Before-and-after change records:
Start of Block

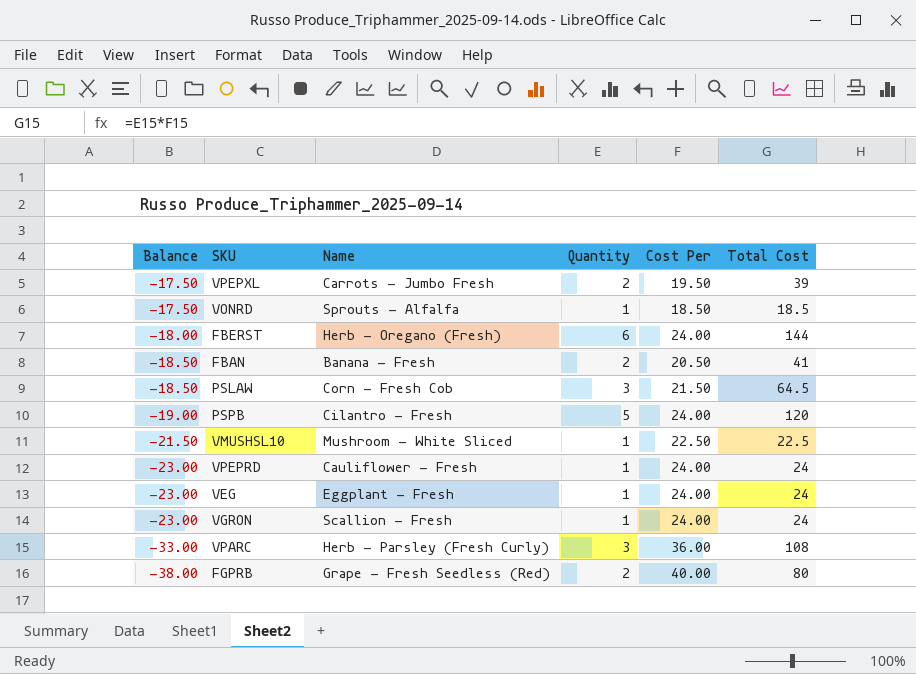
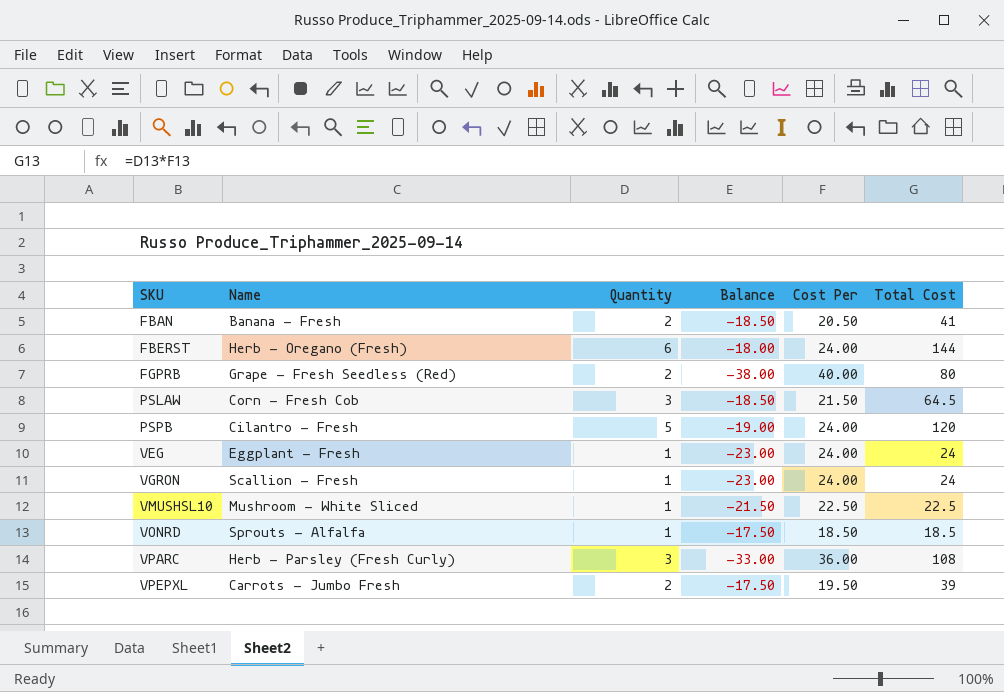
row order: Balance descending -> SKU ascending
column Balance | position: 1 -> 4
row VPEPRD: -23.00 | Cauliflower - Fresh | 1 | 24.00 | 24 -> none

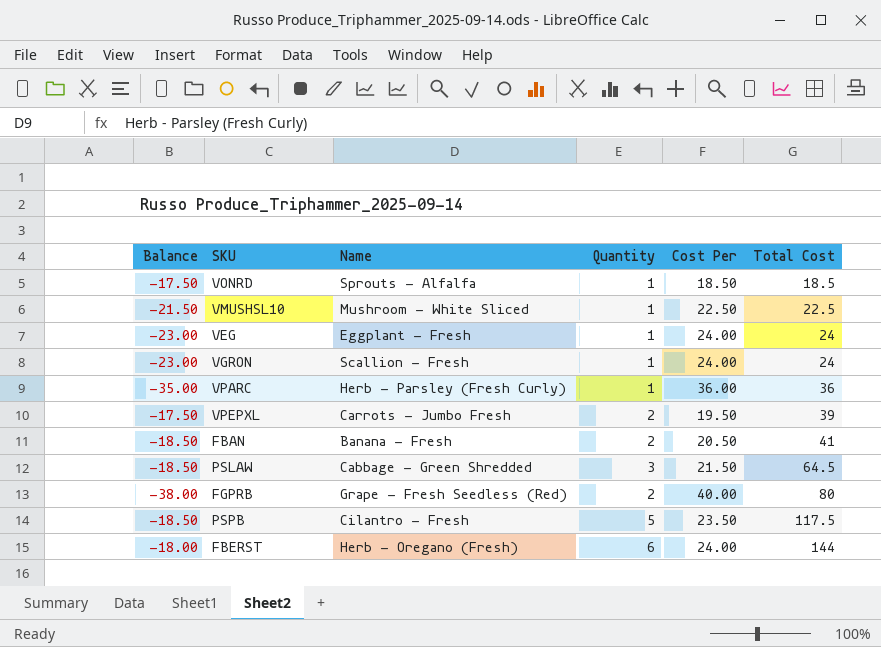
row order: SKU ascending -> Total Cost ascending
column Balance | position: 4 -> 1
VPARC | Balance: -33.00 -> -35.00
VPARC | Quantity: 3 -> 1
VPARC | Total Cost: 108 -> 36
PSLAW | Name: Corn - Fresh Cob -> Cabbage - Green Shredded
PSPB | Balance: -19.00 -> -18.50
PSPB | Cost Per: 24.00 -> 23.50
PSPB | Total Cost: 120 -> 117.5

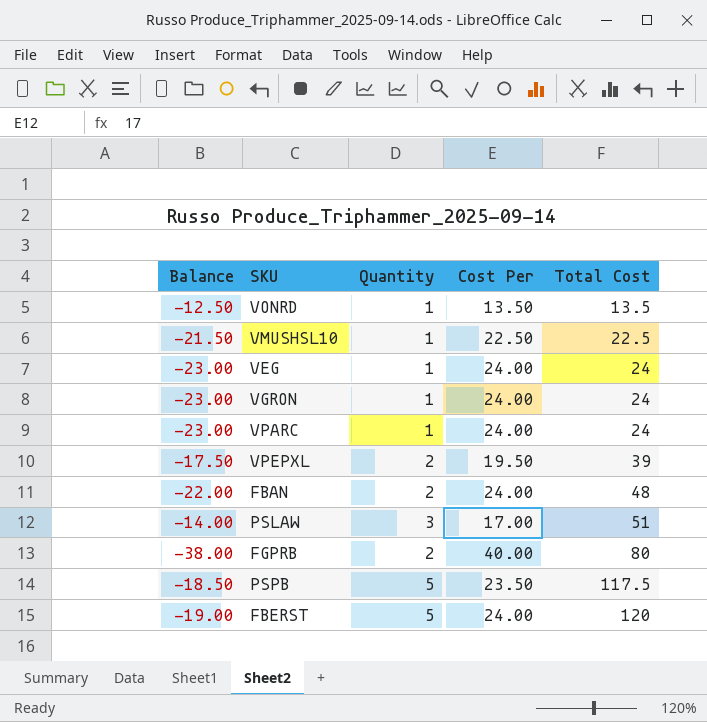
column Name | position: 3 -> none
VONRD | Balance: -17.50 -> -12.50
VONRD | Cost Per: 18.50 -> 13.50
VONRD | Total Cost: 18.5 -> 13.5
VPARC | Balance: -35.00 -> -23.00
VPARC | Cost Per: 36.00 -> 24.00
VPARC | Total Cost: 36 -> 24
FBAN | Balance: -18.50 -> -22.00
FBAN | Cost Per: 20.50 -> 24.00
FBAN | Total Cost: 41 -> 48
PSLAW | Balance: -18.50 -> -14.00
PSLAW | Cost Per: 21.50 -> 17.00
PSLAW | Total Cost: 64.5 -> 51
FBERST | Balance: -18.00 -> -19.00
FBERST | Quantity: 6 -> 5
FBERST | Total Cost: 144 -> 120

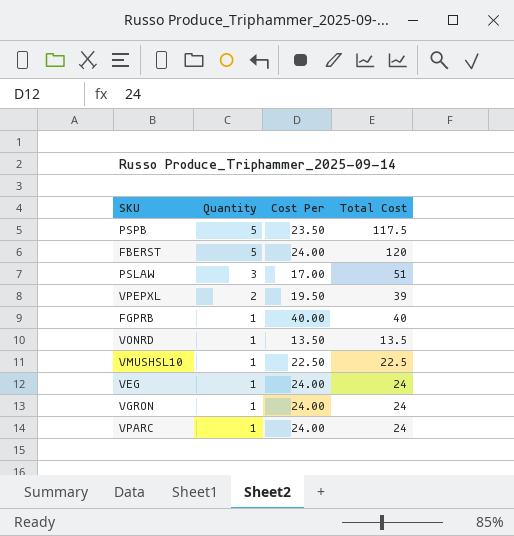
row order: Total Cost ascending -> Quantity descending
column Balance | formula: [Quantity] - [Cost Per] -> none
row FBAN: -22.00 | 2 | 24.00 | 48 -> none
FGPRB | Quantity: 2 -> 1
FGPRB | Total Cost: 80 -> 40

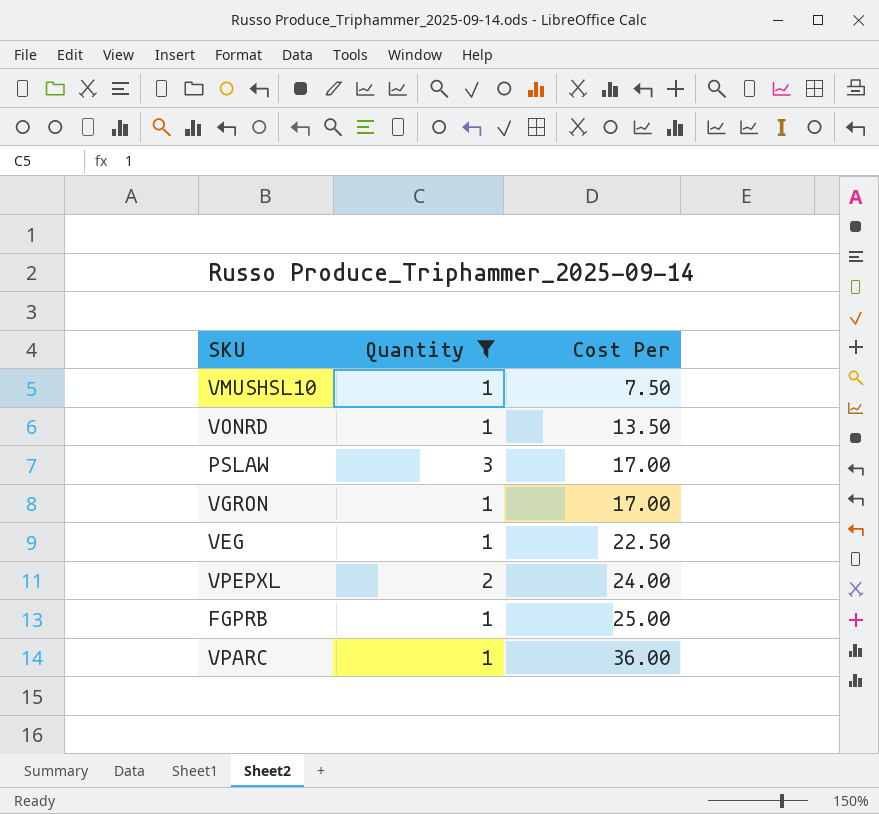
filter: none -> Quantity != 5
row order: Quantity descending -> Cost Per ascending
column Total Cost | formula: [Quantity] * [Cost Per] -> none
VMUSHSL10 | Cost Per: 22.50 -> 7.50
VGRON | Cost Per: 24.00 -> 17.00
VEG | Cost Per: 24.00 -> 22.50
VPEPXL | Cost Per: 19.50 -> 24.00
FGPRB | Cost Per: 40.00 -> 25.00
VPARC | Cost Per: 24.00 -> 36.00

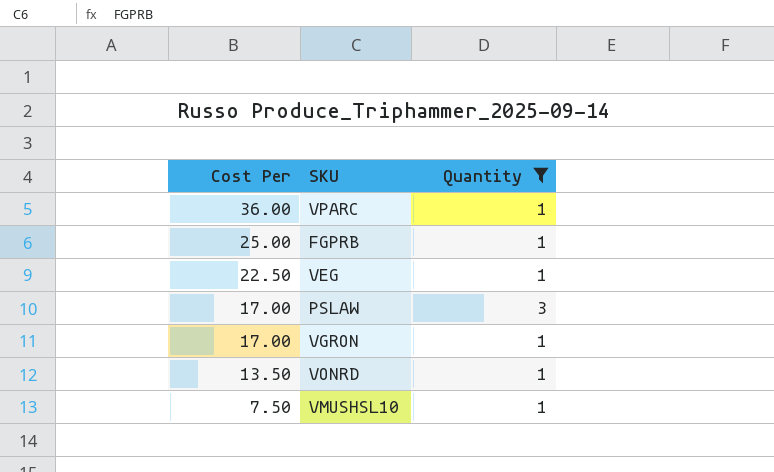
row order: Cost Per ascending -> Cost Per descending
column Cost Per | position: 3 -> 1
row VPEPXL: 2 | 24.00 -> none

End of Block

What the task requires: Identify every line above with the string "FGPRB" in it. Copy those lines.

Task solution:
FGPRB | Quantity: 2 -> 1
FGPRB | Total Cost: 80 -> 40
FGPRB | Cost Per: 40.00 -> 25.00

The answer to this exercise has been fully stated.